After meeting as reporters in regional ITV, we soon gravitated to London, where Jake worked as a Political Correspondent for Sky News (and later a BBC World newsreader) while Annabel produced Against the War, a documentary presented by the playwright, Harold Pinter.
So we were on the spot to meet an eminent professor, Johan Galtung, then unveiling his concept of Peace Journalism. Which we took up, explored and promoted through conferences, courses, training modules delivered around the world as media development aid, and later in scholarly research.
As Annabel switched track into therapy, Jake took up an academic post at Sydney University, and we began dividing our time between Britain and Australia. One major funded project took us together to such farflung locations as South Africa, Mexico and the Philippines in search of experimental data – audience responses to differently framed versions of television news about conflict.
We had to produce high-quality work in a hurry and leave with useable results. Chief resource? Each other. Layers of teamwork and mutual reliance built gradually over many years.
So we came to recognise each other’s strengths and weaknesses, including as writers.

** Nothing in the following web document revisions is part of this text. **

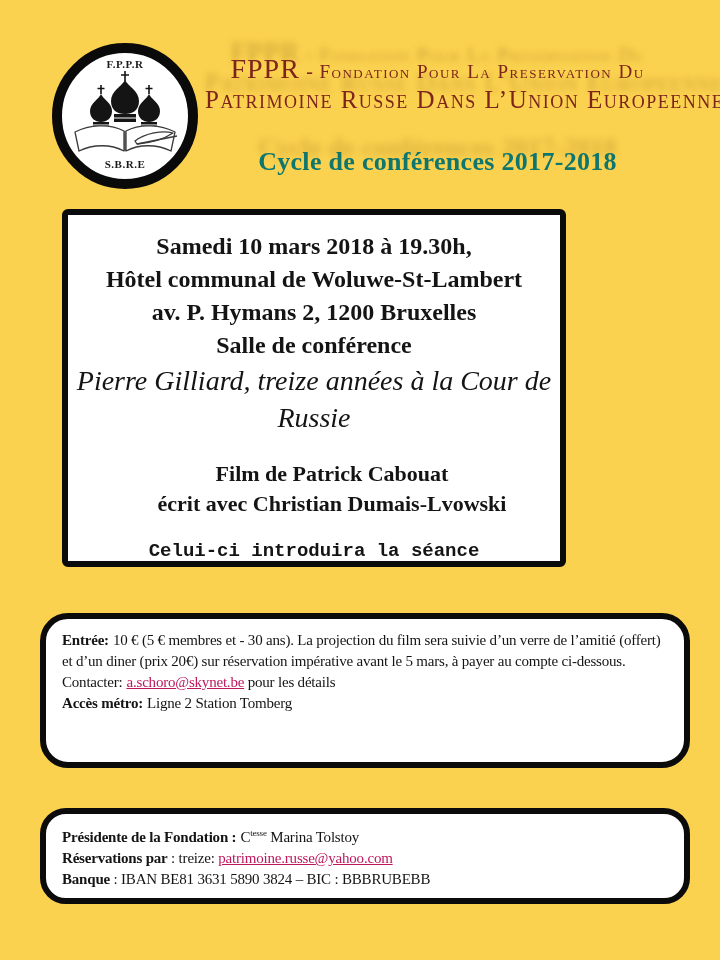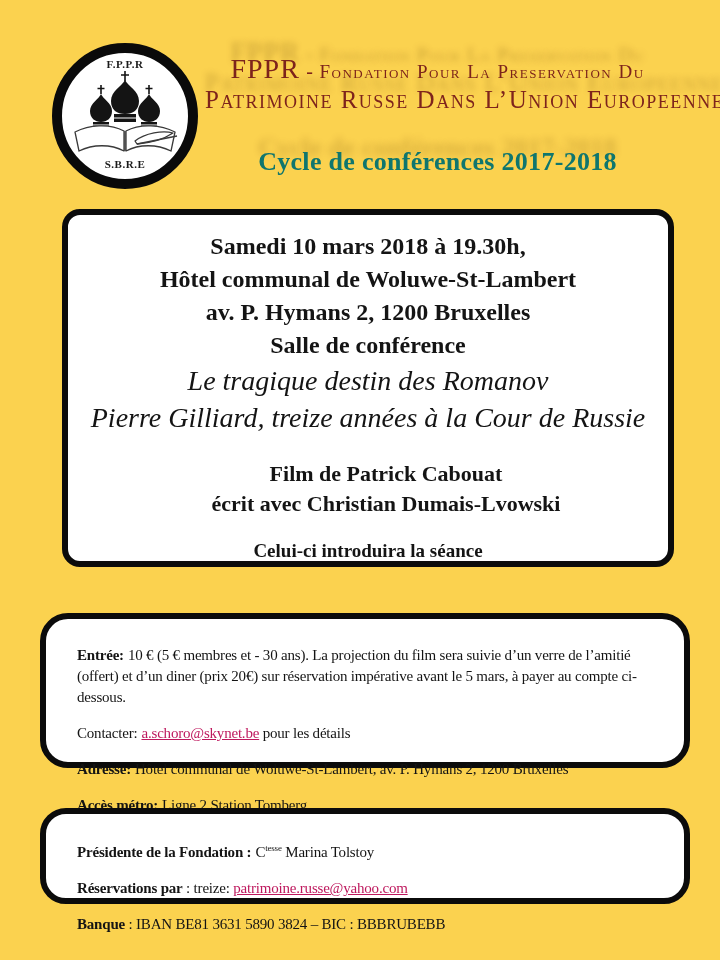--- a/index.html
+++ b/index.html
@@ -34,7 +34,7 @@
     box-sizing:border-box;color:#141414;
   }
   .card-event{
-    left:62px;top:209px;width:612px;height:358px;border-radius:18px;
+    left:62px;top:209px;width:504px;height:358px;border-radius:6px;
     text-align:center;padding-top:15px;
   }
   .ev-line{font-size:24px;font-weight:bold;line-height:33px;}

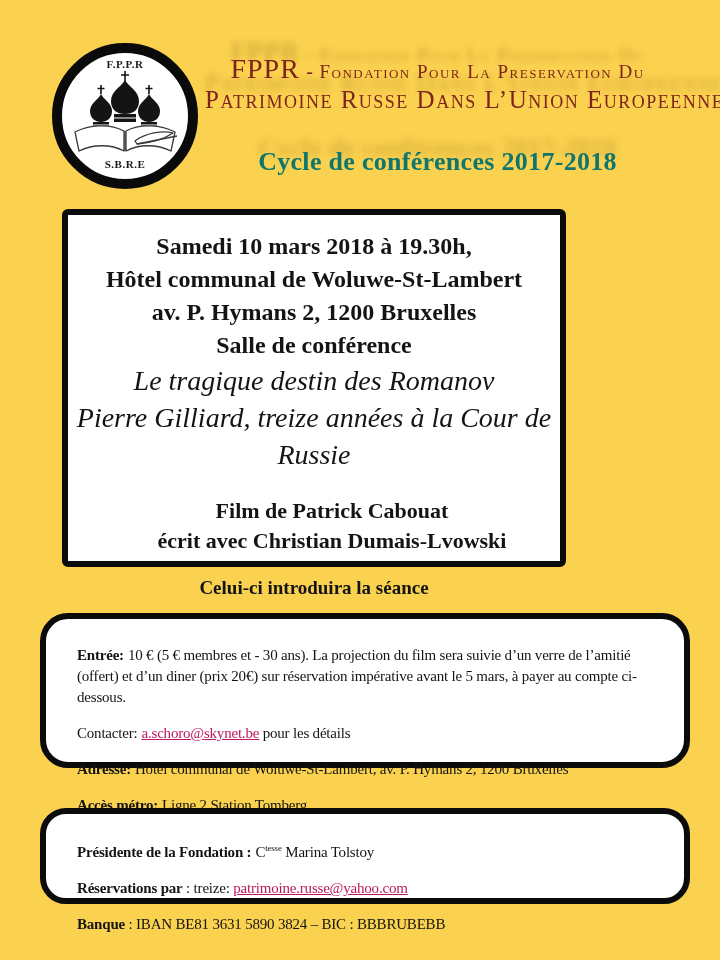--- a/index.html
+++ b/index.html
@@ -110,7 +110,6 @@
     <div class="ev-line">Hôtel communal de Woluwe-St-Lambert</div>
     <div class="ev-line">av. P. Hymans 2, 1200 Bruxelles</div>
     <div class="ev-line">Salle de conférence</div>
-    <div class="ev-italic">Le tragique destin des Romanov</div>
     <div class="ev-italic">Pierre Gilliard, treize années à la Cour de Russie</div>
     <div class="ev-credits">
       <div class="ev-credit">Film de Patrick Cabouat</div>

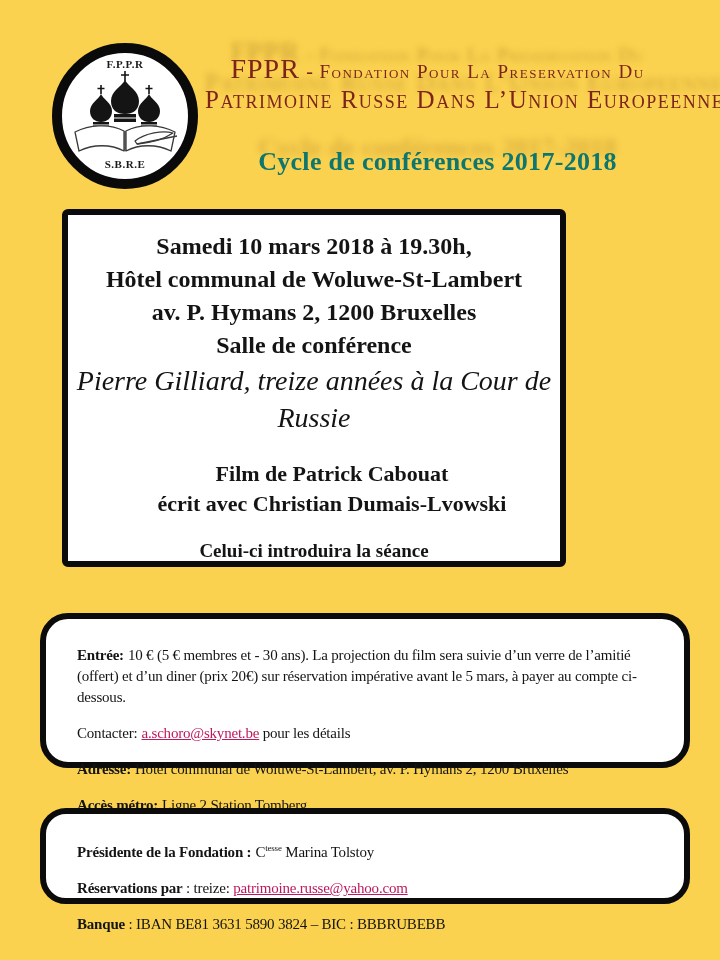--- a/index.html
+++ b/index.html
@@ -41,7 +41,7 @@
   .ev-italic{font-size:28px;font-style:italic;line-height:37px;}
   .ev-credits{margin-top:23px;}
   .ev-credit{font-size:22px;font-weight:bold;line-height:30px;padding-left:36px;}
-  .ev-note{margin-top:21px;font-size:19px;font-weight:bold;}
+  .ev-note{margin-top:21px;font-size:19px;font-weight:bold;font-family:Liberation Mono, monospace;}
   .card-info{
     left:40px;top:613px;width:650px;height:155px;border-radius:28px;
     padding:11px 16px 0 16px;font-size:15px;line-height:21px;

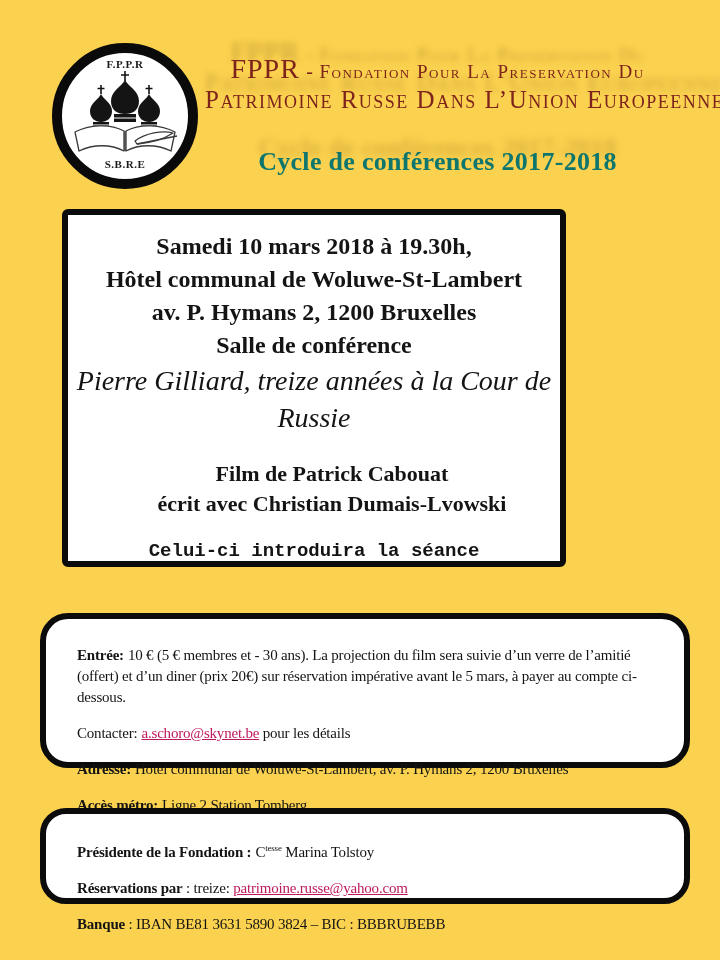--- a/index.html
+++ b/index.html
@@ -52,7 +52,7 @@
     padding:13px 16px 16px 16px;font-size:15px;line-height:21px;
     letter-spacing:-0.2px;
   }
-  .card p{margin:15px;}
+  .card p{margin:0;}
   .lbl{font-weight:bold;margin-right:4px;}
   .lbl-tight{font-weight:bold;}
   a.mail{color:#be185d;text-decoration:underline;}

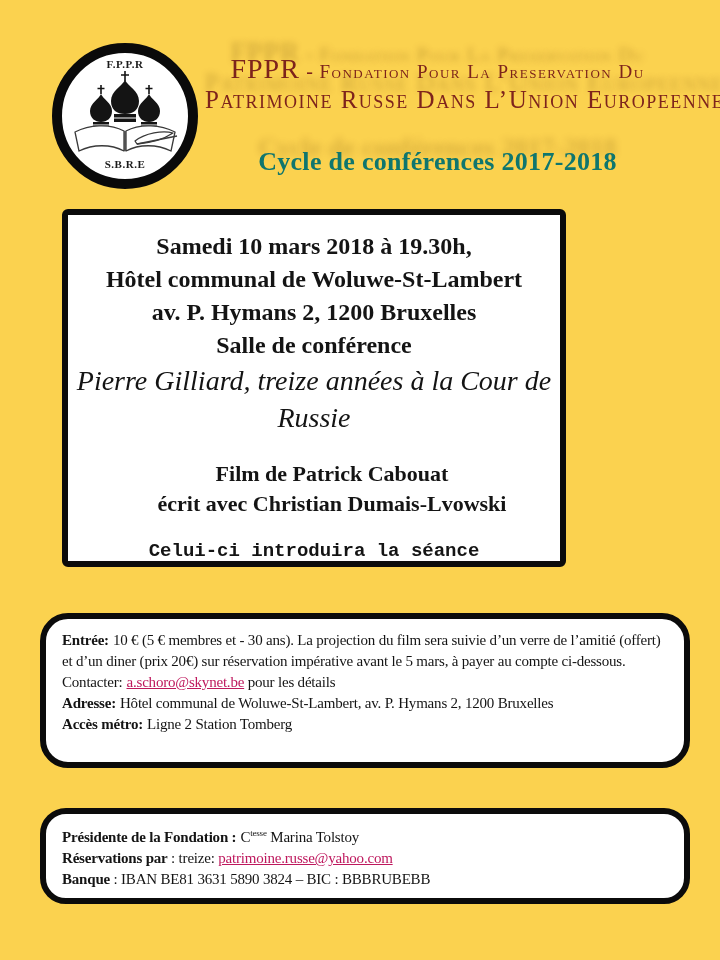--- a/index.html
+++ b/index.html
@@ -121,7 +121,6 @@
   <div class="card card-info">
     <p><span class="lbl">Entrée:</span><span>10 € (5 € membres et - 30 ans). La projection du film sera suivie d’un verre de l’amitié (offert) et d’un diner (prix 20€) sur réservation impérative avant le 5 mars, à payer au compte ci-dessous.</span></p>
     <p><span class="lbl" style="font-weight:normal">Contacter:</span><a href="#" class="mail">a.schoro@skynet.be</a><span> pour les détails</span></p>
-    <p><span class="lbl">Adresse:</span><span>Hôtel communal de Woluwe-St-Lambert, av. P. Hymans 2, 1200 Bruxelles</span></p>
     <p><span class="lbl">Accès métro:</span><span>Ligne 2 Station Tomberg</span></p>
   </div>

Jake would attack a computer keyboard till steam rose from his ears – then Annabel would point out where readers might peel off in search of simpler answers. The adjusted texts of our jointly authored books and articles would reflect that balance of approaches.

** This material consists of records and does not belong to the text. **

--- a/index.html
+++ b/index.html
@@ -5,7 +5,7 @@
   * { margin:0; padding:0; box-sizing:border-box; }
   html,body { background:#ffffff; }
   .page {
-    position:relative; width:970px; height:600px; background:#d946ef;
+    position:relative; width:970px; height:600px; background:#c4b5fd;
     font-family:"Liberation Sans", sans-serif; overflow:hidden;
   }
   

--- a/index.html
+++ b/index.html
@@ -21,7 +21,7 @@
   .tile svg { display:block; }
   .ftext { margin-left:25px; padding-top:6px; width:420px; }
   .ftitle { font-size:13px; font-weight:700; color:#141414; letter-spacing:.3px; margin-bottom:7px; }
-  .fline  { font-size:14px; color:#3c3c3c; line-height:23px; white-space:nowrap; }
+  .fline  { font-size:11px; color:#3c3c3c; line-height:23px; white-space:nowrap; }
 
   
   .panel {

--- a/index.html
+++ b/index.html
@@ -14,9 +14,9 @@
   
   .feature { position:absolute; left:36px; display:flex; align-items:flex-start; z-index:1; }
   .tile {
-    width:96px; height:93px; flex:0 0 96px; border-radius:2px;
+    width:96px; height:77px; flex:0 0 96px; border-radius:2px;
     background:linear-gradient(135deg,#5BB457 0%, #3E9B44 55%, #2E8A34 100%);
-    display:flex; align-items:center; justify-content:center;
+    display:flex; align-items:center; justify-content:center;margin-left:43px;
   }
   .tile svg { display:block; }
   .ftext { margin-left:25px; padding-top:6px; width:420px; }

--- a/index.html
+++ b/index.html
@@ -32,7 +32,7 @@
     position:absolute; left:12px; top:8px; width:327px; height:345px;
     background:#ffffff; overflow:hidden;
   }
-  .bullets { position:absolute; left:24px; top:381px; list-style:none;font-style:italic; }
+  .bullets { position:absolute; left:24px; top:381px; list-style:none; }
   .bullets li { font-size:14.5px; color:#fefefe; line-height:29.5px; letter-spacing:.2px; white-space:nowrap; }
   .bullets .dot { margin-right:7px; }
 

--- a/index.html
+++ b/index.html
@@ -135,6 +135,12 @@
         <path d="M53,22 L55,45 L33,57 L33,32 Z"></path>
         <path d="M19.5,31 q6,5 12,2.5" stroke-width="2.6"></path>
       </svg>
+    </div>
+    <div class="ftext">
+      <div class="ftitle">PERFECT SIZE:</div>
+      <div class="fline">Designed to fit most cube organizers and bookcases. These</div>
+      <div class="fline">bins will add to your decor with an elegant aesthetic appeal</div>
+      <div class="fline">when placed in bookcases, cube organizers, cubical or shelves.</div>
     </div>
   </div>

One of the models for Mind Over Murder came in the sassy first-person narratives of Kinsey Millhone, the PI created by the late, great Sue Grafton for her Alphabet Murder series set in 1980s California. Natural and straightforward for a woman writer to adopt the persona of a female character, of course; somewhat less so, perhaps, for a husband-and-wife team. Dietary preferences were just one point at issue. Still, Kinsey is famously fond of a quarter-pounder with cheese and fries. So y’never know.

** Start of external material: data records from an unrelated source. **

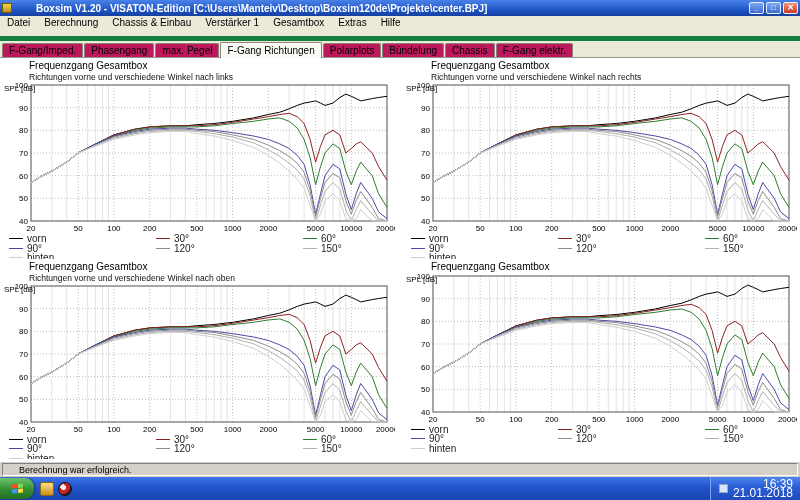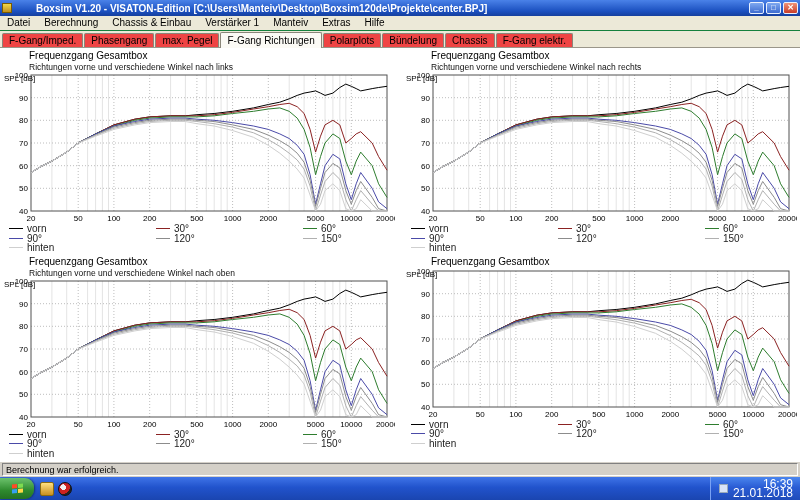--- a/index.html
+++ b/index.html
@@ -18,7 +18,7 @@
   .wbtn.close { background:linear-gradient(#f09478,#c83c28); }
 
   
-  .menubar { height:15px; background:#ece9d8; border-bottom:1px solid #15803d; display:flex; align-items:center; font-size:10px; color:#000; }
+  .menubar { height:25px; background:#ece9d8; border-bottom:5px solid #15803d; display:flex; align-items:center; font-size:10px; color:#000; }
   .menu-item { padding:0 7px; height:100%; line-height:14px; }
 
   

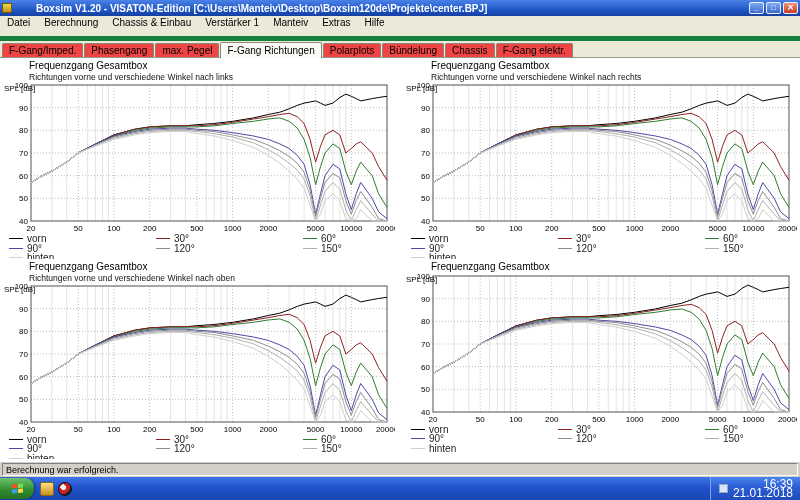--- a/index.html
+++ b/index.html
@@ -81,7 +81,7 @@
       <span class="menu-item">Berechnung</span>
       <span class="menu-item">Chassis &amp; Einbau</span>
       <span class="menu-item">Verstärker 1</span>
-      <span class="menu-item">Manteiv</span>
+      <span class="menu-item">Gesamtbox</span>
       <span class="menu-item">Extras</span>
       <span class="menu-item">Hilfe</span>
     </div>

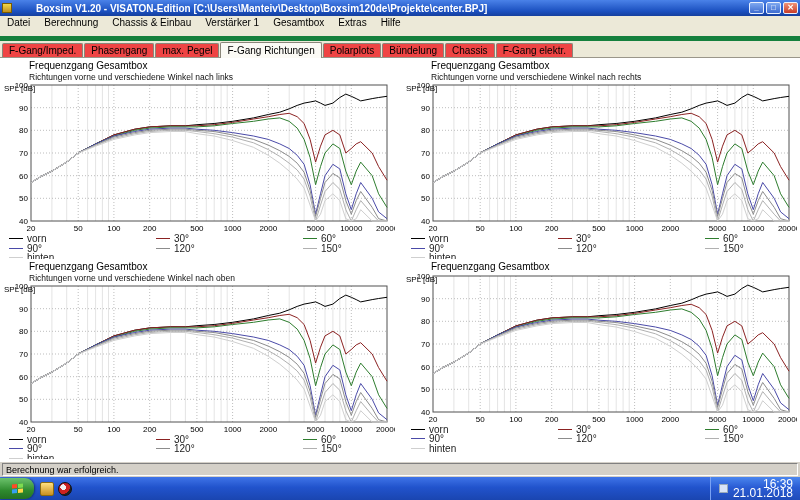--- a/index.html
+++ b/index.html
@@ -23,7 +23,7 @@
 
   
   .tabbar { height:17px; background:#ece9d8; display:flex; align-items:flex-end; padding-left:2px; font-size:10px; border-bottom:1px solid #9a968a; }
-  .tab { padding:0 6px; height:14px; line-height:14px; background:#ef4444; border:1px solid #8a867a; border-bottom:none;
+  .tab { padding:0 6px; height:14px; line-height:14px; background:#be185d; border:1px solid #8a867a; border-bottom:none;
     border-radius:2px 2px 0 0; margin-right:1px; white-space:nowrap; }
   .tab.active { background:#fbfaf5; height:16px; line-height:16px; position:relative; top:1px; }
 

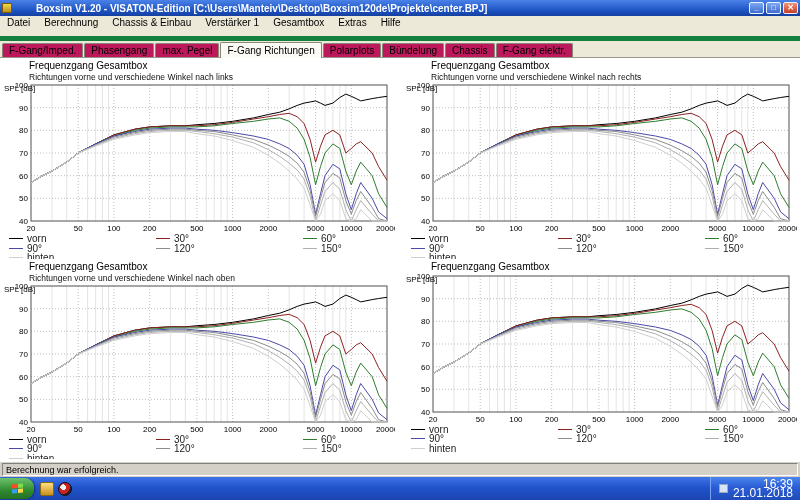--- a/index.html
+++ b/index.html
@@ -41,7 +41,7 @@
 
   
   .statusbar { height:16px; background:#d4d0c8; border-top:1px solid #fff; display:flex; align-items:center; padding:1px 2px; }
-  .status-field { flex:1; height:13px; line-height:12px; font-size:9px; padding-left:3px; color:#000;
+  .status-field { flex:1; height:13px; line-height:12px; font-size:9px; padding-left:16px; color:#000;
     border:1px solid; border-color:#808080 #ffffff #ffffff #808080; }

Oxford, where we first came to live a quarter of a century ago, tussles with a recurring set of familiar controversies, stemming from its small size as a medieval city, in a rural county, where space for expansion is constrained by green belt and floodplain. At the same time, its world-famous brainpower marks it out as an engine of economic growth.
So there are always development pressures, with disagreements now sharpened by insertion into wider culture war themes via social media. That seemed a promising milieu for the tensions simmering within a murder mystery plot. Then, the Oxford community – town, not gown – presents a pleasingly gritty backdrop, as many previous fictional detectives have shown.
In the Acknowledgments, Mind Over Murder is dedicated to the global EMDR psychotherapy profession, “for the vital work of helping clients to process unaddressed trauma, to prevent and minimise harm to themselves and others.” To which we should add, it’s intended as a tribute to our city, with its great variegation of characters and backgrounds, as well as to each other. And, of course, as a riveting read!